> _Source material_

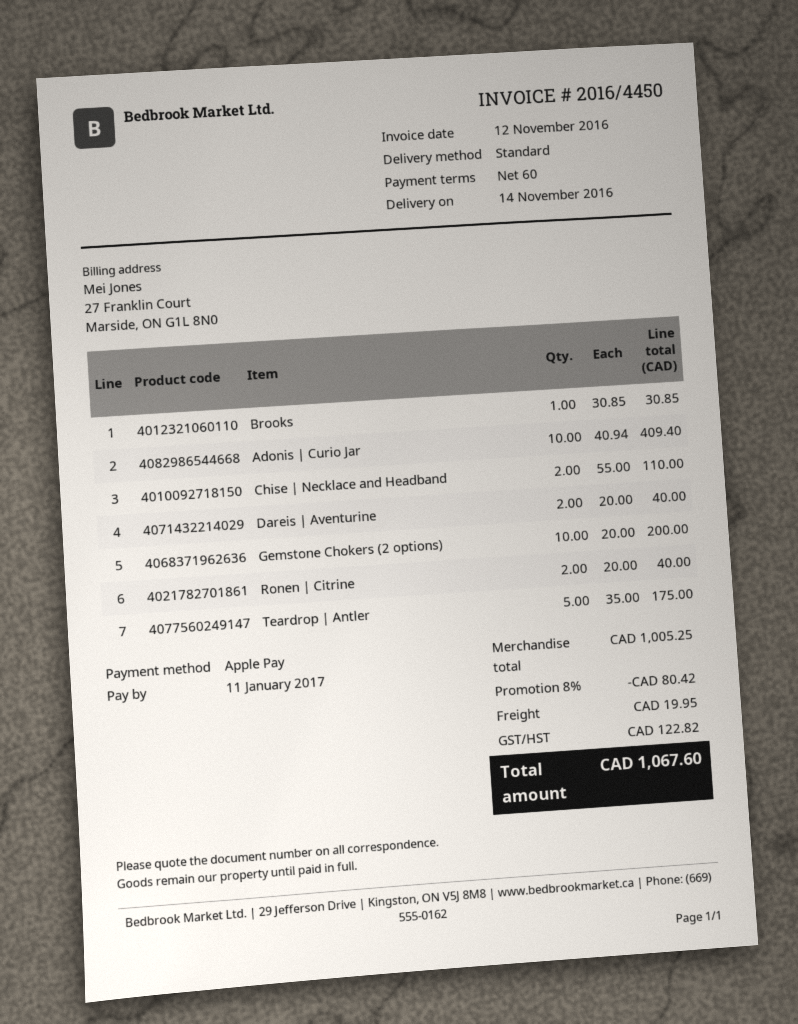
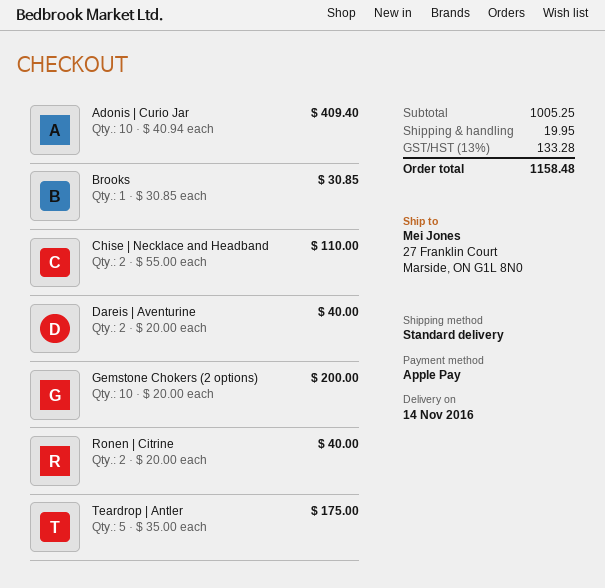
discount: 8% = 80.42 -> none
tax: 122.82 -> 133.28
total: 1067.60 -> 1158.48

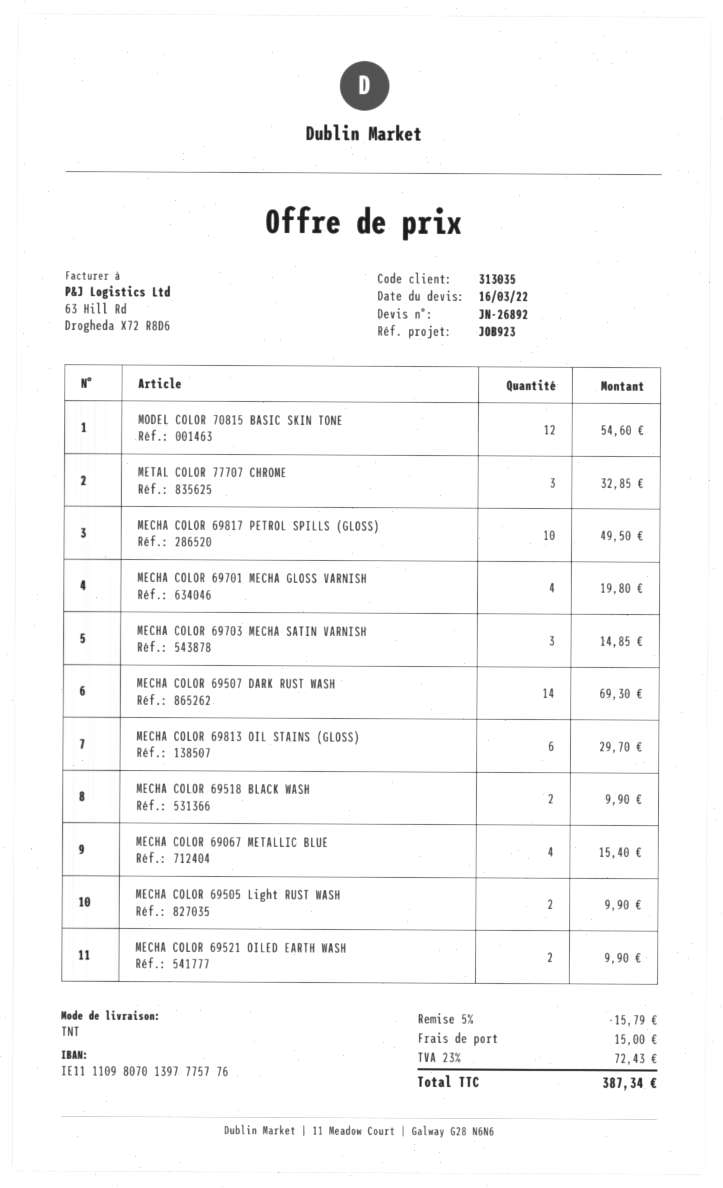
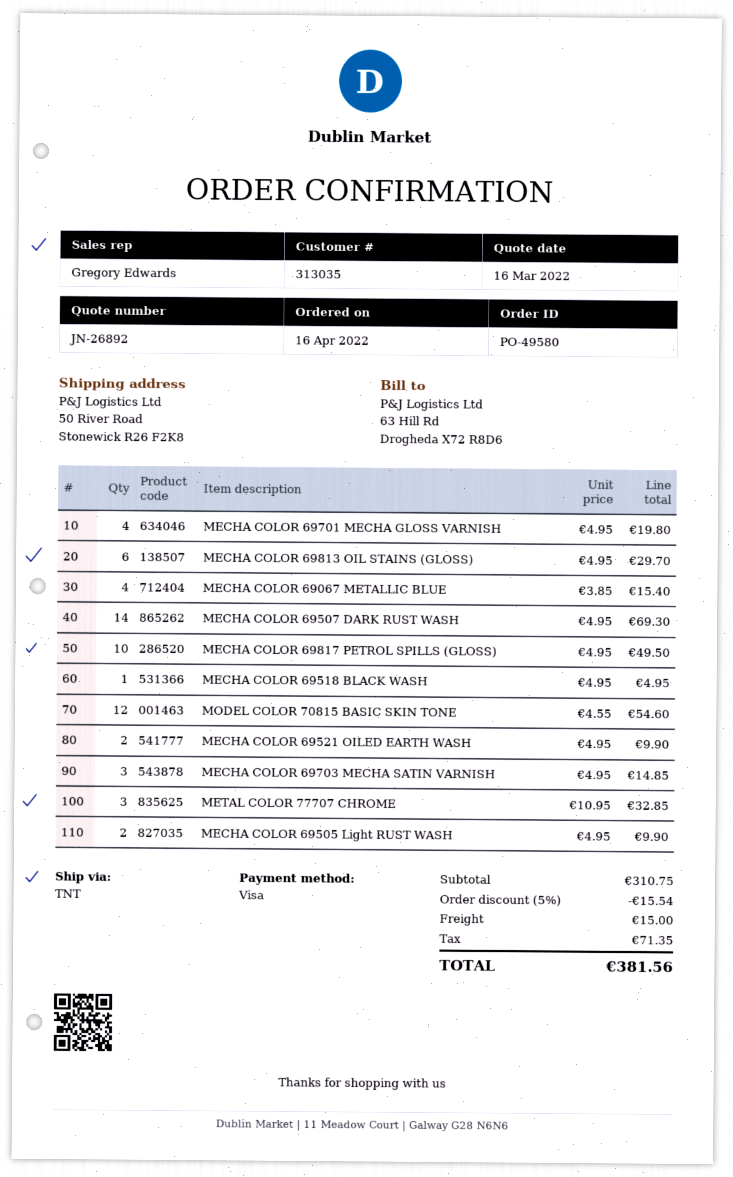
MECHA COLOR 69518 BLACK WASH: 2 for 9.90 -> 1 for 4.95
discount: 5% = 15.79 -> 5% = 15.54
tax: 72.43 -> 71.35
total: 387.34 -> 381.56

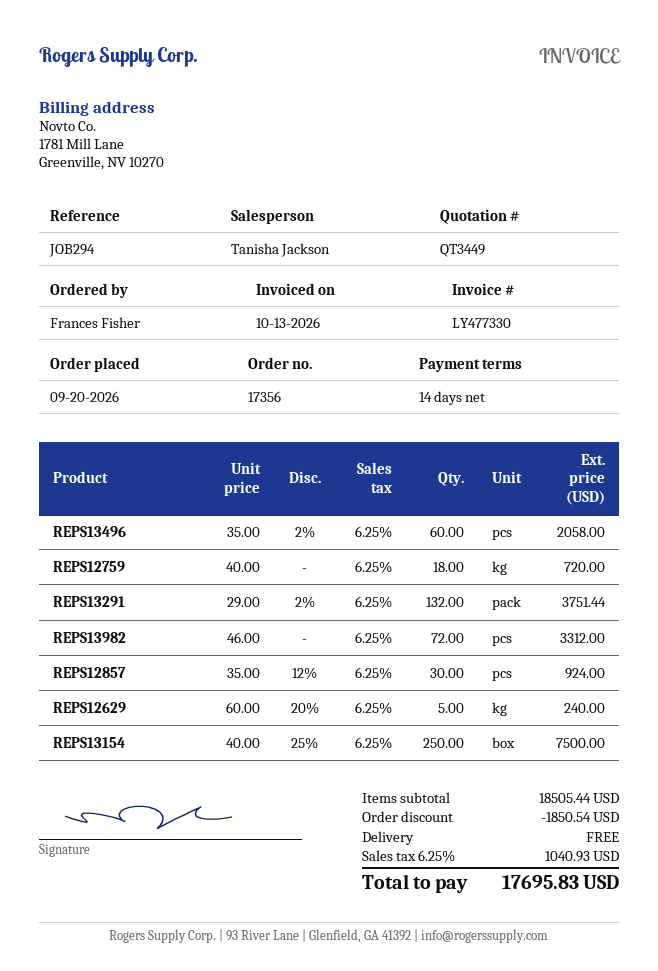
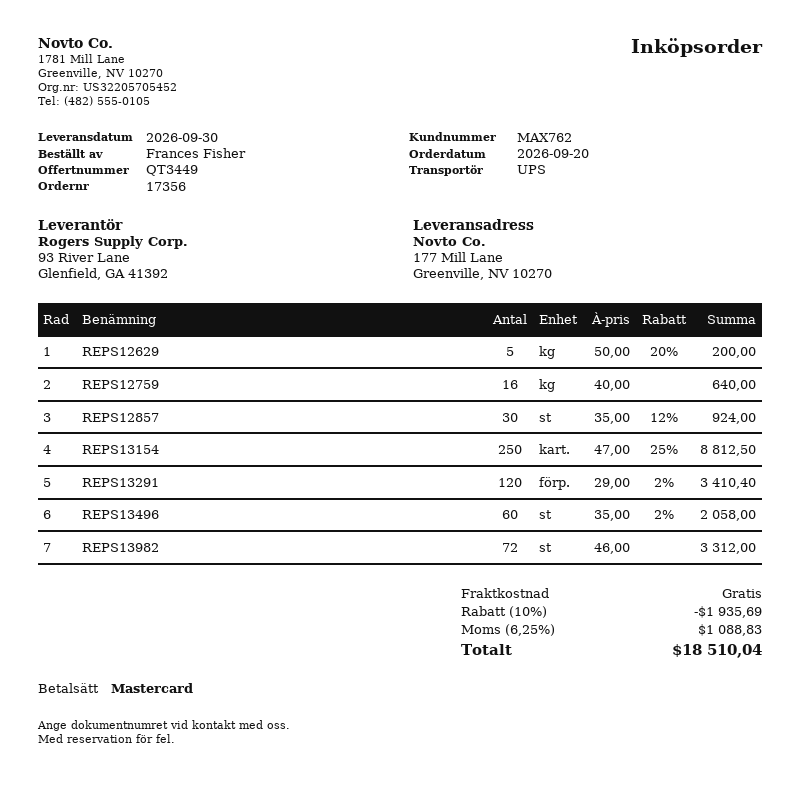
REPS12759: 18 x 40.00 = 720.00 -> 16 x 40.00 = 640.00
REPS13291: 132 x 29.00 - 2% = 3751.44 -> 120 x 29.00 - 2% = 3410.40
REPS12629: 5 x 60.00 - 20% = 240.00 -> 5 x 50.00 - 20% = 200.00
REPS13154: 250 x 40.00 - 25% = 7500.00 -> 250 x 47.00 - 25% = 8812.50
discount: 1850.54 -> 1935.69
tax: 6.25% = 1040.93 -> 6.25% = 1088.83
total: 17695.83 -> 18510.04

> _What is needed_
Which lines of the data contain "discount"? Copy them all.

> _Exercise solution_
discount: 8% = 80.42 -> none
discount: 5% = 15.79 -> 5% = 15.54
discount: 1850.54 -> 1935.69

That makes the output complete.